Nachtragsverteilung in RSB-Phase: Wann und unter welchen Voraussetzungen anordnen?

  • Also ich vertreter immer noch die Meinung, dass die "vorsorgliche" Anordnung einer NTV nicht zulässig ist. Die NTV kann erst angeordnet werden, wenn der Betrag zur Auszahlung fällig ist. Fällig ist er, wenn der "Bescheid" vom Finanzamt rechtskräftig ist.

    Bei uns gibt es Finanzämter, die der Vorbehalt einer NTV einen feuchten Kehrricht interessiert bzw. wenn die NTV angeordnet wird, bevor die Steuererstattung fällig wird.

    Lieber Rainer,
    da muss ich doch vehement widersprechen.

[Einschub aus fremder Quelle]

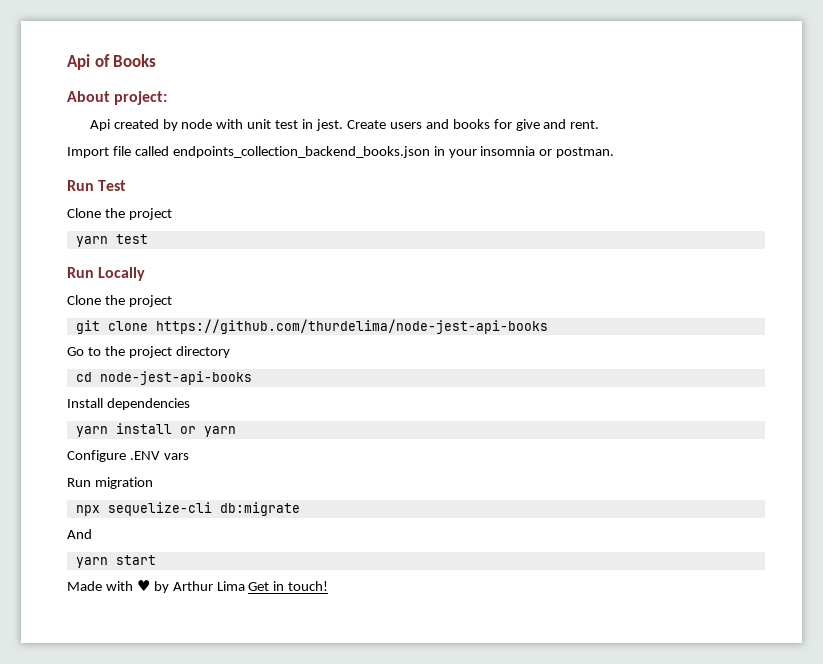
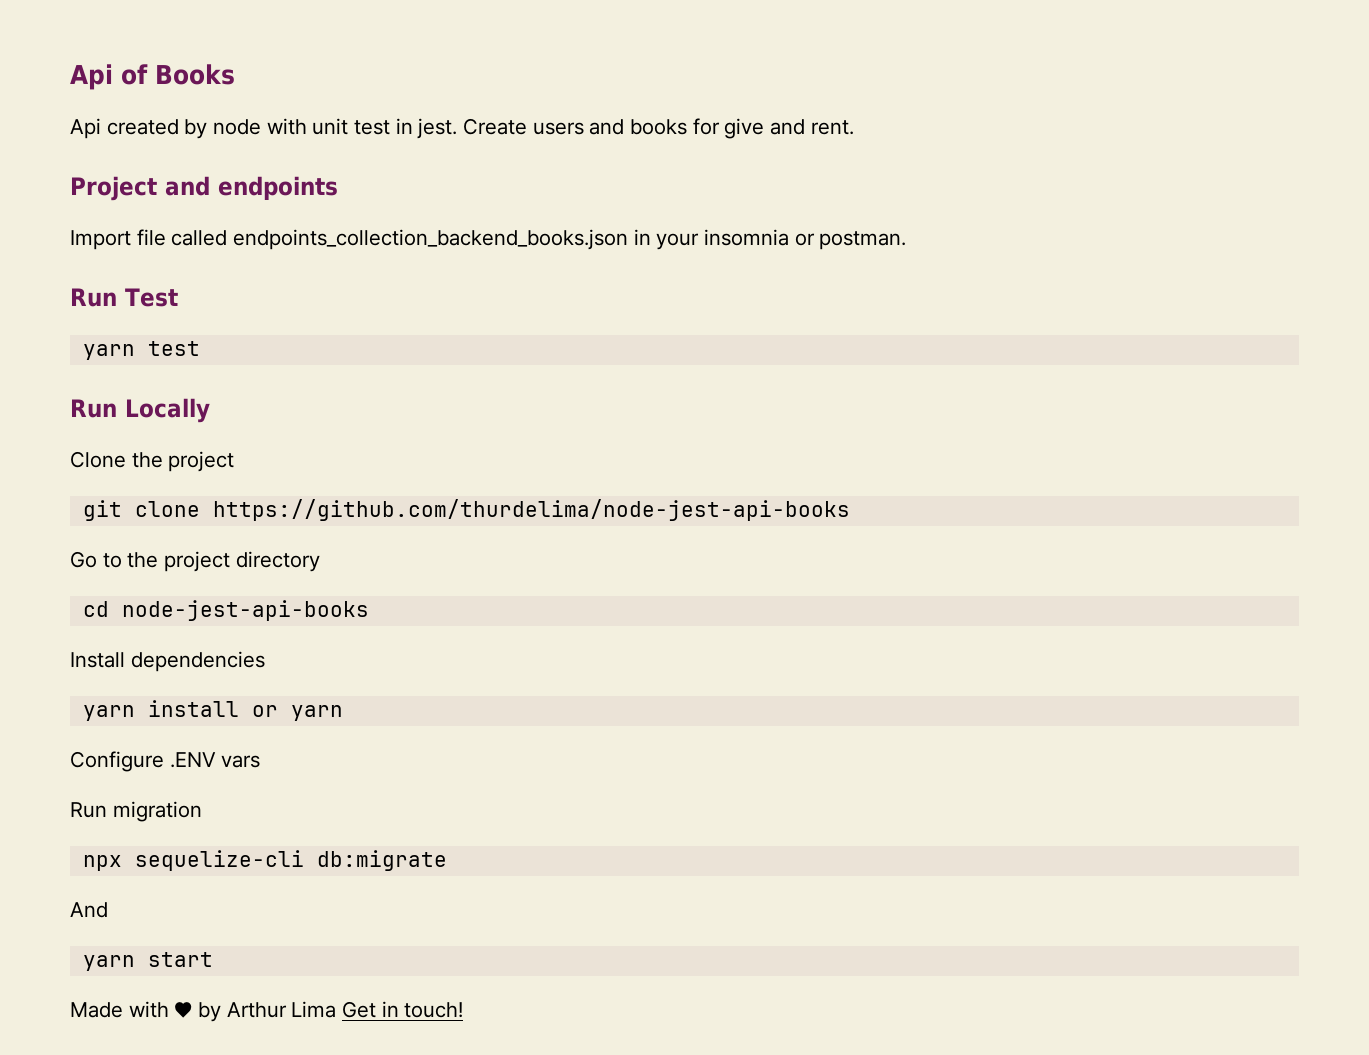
- About project:
+ Project and endpoints
  Run Test
- Clone the project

NTV in's Blaue hinnein mach ich auch nicht. ABER: auf die Fälligkeit i.m.E. nicht abzustellen. Es kommt entscheidend darauf an, ob der Anspruch zur Entstehung gelangen wird. Bei überwiegender Wahrscheinlichkeit ist die NTV anzuordnen. Bei den Steuererstattungsansrpüchen hab ich dies schon bei den ersten Aufhebungen von Insolvenzverfahren so gemacht. Meine Beschwerdekammer hat dies gestützt; der BGH scheint dies auch für zulässig zu halten.
    Umgekehrt gewendet (auch ein Grund der zu meiner Überzeugung seinerzeit beigetragen hat): als Schuldner würde ich auf dem nach AO geforderten Formblatt die Abtretungserklärung kurz nach dem ersten Sylvesterknall beim FA in den Nachtbriefkasten werfen und danach den Veuve Cliquot öffnen (oki, sind beim FA verrechenbare Ansprüche da, hindert das zwar nicht am öffnen, aber am feiern)
    :D

    herrschendes Recht ist das Recht der herrschenden
    Die Philosophen haben die Welt nur unterschiedlich interpretiert, es kommt darauf an, sie zu verändern! (K.M.)
    Ich weiß, dass ich nicht weiß (Sokrates zugeschrieben); jeder der mein Wissen erfolgreich erweitert, verbreitert mein Haftungsrisiko (nicht sokrates, nur ich)
    legalize erdbeereis
    :daumenrau

  • Also zumindest in den Verfahren, in denen in der Vergangenheit immer Einkommensteuererstattungen geflossen sind und wo der Schuldner weiterhin arbeitet, ordne ich für die noch nicht abgerechneten Jahre bis zum jetzt akuellen die NTV mit Aufhebung an.



    Dito.
    Ich machs aber im Schlusstermin.

  • Also zumindest in den Verfahren, in denen in der Vergangenheit immer Einkommensteuererstattungen geflossen sind und wo der Schuldner weiterhin arbeitet, ordne ich für die noch nicht abgerechneten Jahre bis zum jetzt akuellen die NTV mit Aufhebung an.



    Dito.
    Ich machs aber im Schlusstermin.



    Wir machen's auch im Schlusstermin. Allerdings nur, wenn der Insoverwalter dieses anregt.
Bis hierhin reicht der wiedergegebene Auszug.